Dalam pandangannya, kemajuan pendidikan yang hakiki tidak akan pernah terwujud tanpa kehadiran guru yang profesional, sejahtera, dan mendapat perhatian serius dari pemerintah.
Penegasan ini disampaikan sosok yang akrab disapa Appi tersebut saat meresmikan sekaligus menandatangani prasasti pengukuhan Lab School Balai Besar Guru (BBG) UPT SPF SD Inpres Hartaco Indah, Sabtu (7/2/2026).
Kehadiran Lab School ini diproyeksikan menjadi episentrum pengembangan praktik pendidikan terbaik serta ruang kolaborasi inovatif bagi para pendidik. Appi merujuk pada keberhasilan model Lab School di Jakarta yang mampu mencetak lulusan unggul karena dibangun dari penguatan kualitas guru sejak dini.
Oleh karena itu, Pemerintah Kota Makassar mengambil langkah strategis dengan memperkuat kerja sama bersama Balai Besar Guru dan Tenaga Kependidikan guna memastikan transformasi pendidikan dimulai dari hulu, yakni peningkatan kompetensi para pengajarnya.

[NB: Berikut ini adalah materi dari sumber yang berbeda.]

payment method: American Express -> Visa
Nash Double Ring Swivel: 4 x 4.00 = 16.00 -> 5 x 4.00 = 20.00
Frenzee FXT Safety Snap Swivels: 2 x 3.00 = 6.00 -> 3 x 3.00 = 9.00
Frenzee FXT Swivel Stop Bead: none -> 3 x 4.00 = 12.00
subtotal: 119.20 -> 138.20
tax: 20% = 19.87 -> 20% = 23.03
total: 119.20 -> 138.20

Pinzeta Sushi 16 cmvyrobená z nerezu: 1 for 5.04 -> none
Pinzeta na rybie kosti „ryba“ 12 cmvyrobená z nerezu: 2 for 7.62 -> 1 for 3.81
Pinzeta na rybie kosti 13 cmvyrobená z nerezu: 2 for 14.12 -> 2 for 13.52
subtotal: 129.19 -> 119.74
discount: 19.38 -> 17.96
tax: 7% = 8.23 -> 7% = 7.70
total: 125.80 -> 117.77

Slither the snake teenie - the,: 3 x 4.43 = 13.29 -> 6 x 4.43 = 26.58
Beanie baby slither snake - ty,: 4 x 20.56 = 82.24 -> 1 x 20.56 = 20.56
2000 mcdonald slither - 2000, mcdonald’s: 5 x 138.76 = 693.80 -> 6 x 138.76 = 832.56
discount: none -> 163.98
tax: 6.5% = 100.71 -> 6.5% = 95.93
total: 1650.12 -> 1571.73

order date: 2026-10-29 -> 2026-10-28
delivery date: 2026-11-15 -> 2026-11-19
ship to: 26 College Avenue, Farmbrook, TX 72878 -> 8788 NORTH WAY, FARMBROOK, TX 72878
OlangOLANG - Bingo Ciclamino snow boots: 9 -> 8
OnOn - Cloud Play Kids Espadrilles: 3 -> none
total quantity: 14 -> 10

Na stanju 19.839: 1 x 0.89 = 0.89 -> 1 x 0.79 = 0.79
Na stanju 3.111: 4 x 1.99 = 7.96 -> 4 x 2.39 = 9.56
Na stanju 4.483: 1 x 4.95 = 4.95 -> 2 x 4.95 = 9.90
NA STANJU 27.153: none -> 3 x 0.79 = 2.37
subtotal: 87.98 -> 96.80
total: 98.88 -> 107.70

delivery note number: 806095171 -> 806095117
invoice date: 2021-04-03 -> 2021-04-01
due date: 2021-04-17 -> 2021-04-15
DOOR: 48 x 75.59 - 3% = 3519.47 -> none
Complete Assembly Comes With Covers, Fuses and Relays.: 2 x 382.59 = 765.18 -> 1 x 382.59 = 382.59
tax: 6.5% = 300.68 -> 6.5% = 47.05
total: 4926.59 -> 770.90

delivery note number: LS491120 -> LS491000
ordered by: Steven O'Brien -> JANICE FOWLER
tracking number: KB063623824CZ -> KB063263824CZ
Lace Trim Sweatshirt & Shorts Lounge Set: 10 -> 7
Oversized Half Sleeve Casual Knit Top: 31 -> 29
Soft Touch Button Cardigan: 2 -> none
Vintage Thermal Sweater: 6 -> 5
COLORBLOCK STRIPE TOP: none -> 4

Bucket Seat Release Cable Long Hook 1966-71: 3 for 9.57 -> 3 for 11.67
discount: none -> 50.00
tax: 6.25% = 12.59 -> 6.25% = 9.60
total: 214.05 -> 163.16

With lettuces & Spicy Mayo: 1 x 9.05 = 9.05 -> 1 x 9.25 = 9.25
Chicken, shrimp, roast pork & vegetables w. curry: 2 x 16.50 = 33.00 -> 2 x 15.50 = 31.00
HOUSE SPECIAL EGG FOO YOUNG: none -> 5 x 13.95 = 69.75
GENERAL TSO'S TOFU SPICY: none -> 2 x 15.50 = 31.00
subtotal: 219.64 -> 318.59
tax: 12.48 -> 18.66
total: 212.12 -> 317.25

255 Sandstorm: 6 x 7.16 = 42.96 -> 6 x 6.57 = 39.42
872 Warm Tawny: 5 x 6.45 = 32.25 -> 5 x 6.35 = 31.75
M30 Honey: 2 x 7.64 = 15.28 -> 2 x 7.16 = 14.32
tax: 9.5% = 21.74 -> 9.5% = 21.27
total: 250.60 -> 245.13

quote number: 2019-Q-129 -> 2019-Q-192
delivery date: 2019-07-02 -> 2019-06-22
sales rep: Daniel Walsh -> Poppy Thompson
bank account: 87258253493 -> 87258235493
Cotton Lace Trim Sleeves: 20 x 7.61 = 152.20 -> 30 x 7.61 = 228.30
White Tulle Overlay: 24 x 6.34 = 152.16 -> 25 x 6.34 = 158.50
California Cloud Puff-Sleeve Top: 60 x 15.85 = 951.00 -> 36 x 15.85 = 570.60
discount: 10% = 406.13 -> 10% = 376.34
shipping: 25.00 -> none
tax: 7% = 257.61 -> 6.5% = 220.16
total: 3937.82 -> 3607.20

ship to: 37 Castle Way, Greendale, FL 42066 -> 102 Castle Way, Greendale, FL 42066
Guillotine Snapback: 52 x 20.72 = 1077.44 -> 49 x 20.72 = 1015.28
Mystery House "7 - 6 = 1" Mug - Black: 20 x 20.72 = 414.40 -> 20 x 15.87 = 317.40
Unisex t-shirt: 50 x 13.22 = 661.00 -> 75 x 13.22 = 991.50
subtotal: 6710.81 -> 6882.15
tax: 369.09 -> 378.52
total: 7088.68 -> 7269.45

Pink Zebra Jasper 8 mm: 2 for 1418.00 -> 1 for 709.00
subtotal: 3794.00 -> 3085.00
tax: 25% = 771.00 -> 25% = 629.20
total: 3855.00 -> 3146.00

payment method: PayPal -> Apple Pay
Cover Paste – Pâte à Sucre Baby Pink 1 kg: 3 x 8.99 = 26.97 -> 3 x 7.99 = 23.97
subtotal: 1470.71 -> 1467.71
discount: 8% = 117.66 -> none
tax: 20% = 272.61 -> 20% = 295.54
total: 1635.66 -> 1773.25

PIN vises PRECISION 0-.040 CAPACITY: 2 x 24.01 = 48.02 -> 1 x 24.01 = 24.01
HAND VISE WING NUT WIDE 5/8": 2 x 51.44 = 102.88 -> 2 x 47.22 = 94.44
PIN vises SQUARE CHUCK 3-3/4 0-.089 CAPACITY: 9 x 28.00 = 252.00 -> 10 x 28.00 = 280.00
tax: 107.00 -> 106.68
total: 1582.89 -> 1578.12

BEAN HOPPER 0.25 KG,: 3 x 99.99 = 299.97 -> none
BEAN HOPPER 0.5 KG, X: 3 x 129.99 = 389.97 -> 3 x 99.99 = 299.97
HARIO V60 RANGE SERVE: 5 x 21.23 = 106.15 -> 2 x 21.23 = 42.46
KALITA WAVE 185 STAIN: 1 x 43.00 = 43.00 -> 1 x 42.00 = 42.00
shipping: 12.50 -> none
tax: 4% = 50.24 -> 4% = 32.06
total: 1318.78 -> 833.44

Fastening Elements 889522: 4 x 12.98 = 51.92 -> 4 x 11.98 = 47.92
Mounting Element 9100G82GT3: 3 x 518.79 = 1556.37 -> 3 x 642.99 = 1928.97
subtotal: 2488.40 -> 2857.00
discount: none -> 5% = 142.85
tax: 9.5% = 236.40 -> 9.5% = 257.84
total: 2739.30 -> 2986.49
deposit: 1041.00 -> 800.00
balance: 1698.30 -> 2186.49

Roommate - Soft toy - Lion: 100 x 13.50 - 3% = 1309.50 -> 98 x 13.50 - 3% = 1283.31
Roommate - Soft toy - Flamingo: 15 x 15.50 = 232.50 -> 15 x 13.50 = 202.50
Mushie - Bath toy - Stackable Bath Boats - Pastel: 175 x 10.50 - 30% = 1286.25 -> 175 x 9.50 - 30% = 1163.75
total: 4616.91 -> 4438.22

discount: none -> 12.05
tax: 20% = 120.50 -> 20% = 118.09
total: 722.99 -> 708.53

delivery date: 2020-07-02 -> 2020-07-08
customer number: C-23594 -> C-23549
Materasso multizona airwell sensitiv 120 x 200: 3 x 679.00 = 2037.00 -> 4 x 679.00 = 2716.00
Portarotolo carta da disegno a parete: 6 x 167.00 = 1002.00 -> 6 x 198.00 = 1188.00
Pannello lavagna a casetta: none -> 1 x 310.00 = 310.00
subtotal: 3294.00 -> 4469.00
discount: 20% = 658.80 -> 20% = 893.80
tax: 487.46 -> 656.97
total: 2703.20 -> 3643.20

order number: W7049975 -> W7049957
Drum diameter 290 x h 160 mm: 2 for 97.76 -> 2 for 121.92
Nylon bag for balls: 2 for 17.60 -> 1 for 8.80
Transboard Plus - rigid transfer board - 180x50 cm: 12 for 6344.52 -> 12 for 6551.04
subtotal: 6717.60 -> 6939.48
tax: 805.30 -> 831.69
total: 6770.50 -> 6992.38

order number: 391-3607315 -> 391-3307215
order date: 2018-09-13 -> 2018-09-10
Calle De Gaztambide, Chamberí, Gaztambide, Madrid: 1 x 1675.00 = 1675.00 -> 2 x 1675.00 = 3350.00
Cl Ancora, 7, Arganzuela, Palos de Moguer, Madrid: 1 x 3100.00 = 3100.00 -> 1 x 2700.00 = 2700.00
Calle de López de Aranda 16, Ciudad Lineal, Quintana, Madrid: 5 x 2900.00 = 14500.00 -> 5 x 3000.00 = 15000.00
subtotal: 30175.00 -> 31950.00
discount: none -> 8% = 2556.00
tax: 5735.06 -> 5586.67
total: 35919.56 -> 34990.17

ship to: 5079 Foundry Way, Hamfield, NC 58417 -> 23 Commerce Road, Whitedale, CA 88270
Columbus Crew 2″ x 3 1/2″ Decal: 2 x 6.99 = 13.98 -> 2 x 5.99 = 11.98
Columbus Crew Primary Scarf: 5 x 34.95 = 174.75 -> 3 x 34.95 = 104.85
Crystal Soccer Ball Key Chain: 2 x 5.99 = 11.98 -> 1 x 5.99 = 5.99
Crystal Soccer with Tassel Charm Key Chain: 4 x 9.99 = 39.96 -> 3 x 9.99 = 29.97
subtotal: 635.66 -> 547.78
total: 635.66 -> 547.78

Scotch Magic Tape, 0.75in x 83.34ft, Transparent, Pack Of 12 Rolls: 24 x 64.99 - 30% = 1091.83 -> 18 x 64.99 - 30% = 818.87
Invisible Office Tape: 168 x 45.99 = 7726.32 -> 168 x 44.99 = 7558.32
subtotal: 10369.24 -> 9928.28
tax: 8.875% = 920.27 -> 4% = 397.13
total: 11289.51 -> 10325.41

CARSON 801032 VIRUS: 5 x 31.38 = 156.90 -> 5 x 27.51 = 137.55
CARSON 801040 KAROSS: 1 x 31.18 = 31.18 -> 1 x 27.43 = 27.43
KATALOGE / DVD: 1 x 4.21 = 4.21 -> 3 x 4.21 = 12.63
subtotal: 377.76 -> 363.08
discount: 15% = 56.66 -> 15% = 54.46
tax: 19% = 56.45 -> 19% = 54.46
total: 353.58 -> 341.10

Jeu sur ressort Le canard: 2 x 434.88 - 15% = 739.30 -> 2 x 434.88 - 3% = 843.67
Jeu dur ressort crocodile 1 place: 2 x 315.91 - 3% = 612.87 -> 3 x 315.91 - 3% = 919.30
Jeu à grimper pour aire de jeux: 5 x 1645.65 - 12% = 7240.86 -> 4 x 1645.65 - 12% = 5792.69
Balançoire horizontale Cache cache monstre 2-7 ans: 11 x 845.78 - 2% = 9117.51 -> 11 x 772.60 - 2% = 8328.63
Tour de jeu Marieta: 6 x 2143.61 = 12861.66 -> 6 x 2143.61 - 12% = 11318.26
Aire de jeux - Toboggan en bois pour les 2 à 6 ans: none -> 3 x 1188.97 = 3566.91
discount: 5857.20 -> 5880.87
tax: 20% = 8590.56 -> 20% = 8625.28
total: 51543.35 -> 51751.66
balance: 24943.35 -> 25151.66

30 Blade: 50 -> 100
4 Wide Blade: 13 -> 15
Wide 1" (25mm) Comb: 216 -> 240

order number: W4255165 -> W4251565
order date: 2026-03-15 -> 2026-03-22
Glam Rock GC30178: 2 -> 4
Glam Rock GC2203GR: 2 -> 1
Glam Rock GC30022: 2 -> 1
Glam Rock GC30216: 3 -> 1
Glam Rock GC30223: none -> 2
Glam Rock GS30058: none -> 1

Sebagai bentuk keberpihakan nyata, Wali Kota Munafri secara instruktif meminta agar anggaran pendidikan guru ditambah mulai tahun ini. Beliau menekankan bahwa infrastruktur sekolah memang penting, namun peningkatan mutu intelektual guru adalah investasi yang jauh lebih mendesak.
Salah satu program terobosan yang diumumkan adalah pengiriman guru dan kepala sekolah terbaik ke luar negeri, seperti Singapura dan India, untuk mengikuti pelatihan kapasitas internasional yang seluruh biayanya ditanggung oleh Pemerintah Kota Makassar. Program ini direncanakan berjalan secara bertahap mulai tahun 2026 dengan sistem seleksi yang terukur.
Melalui sinergi bersama Dinas Pendidikan, PGRI, dan berbagai lembaga penjamin mutu pendidikan, Pemerintah Kota Makassar optimis dapat menghapus disparitas kualitas antarsekolah.
Appi berharap ke depannya tidak ada lagi perbedaan level kualitas pendidikan karena setiap guru di Makassar telah memiliki standar kompetensi unggulan yang merata.
Dengan menempatkan guru sebagai profesi terhormat dan utama, Makassar menargetkan diri menjadi rujukan nasional bagi daerah lain dalam mempelajari cara mencetak tenaga pendidik terbaik yang mampu menjawab tantangan zaman.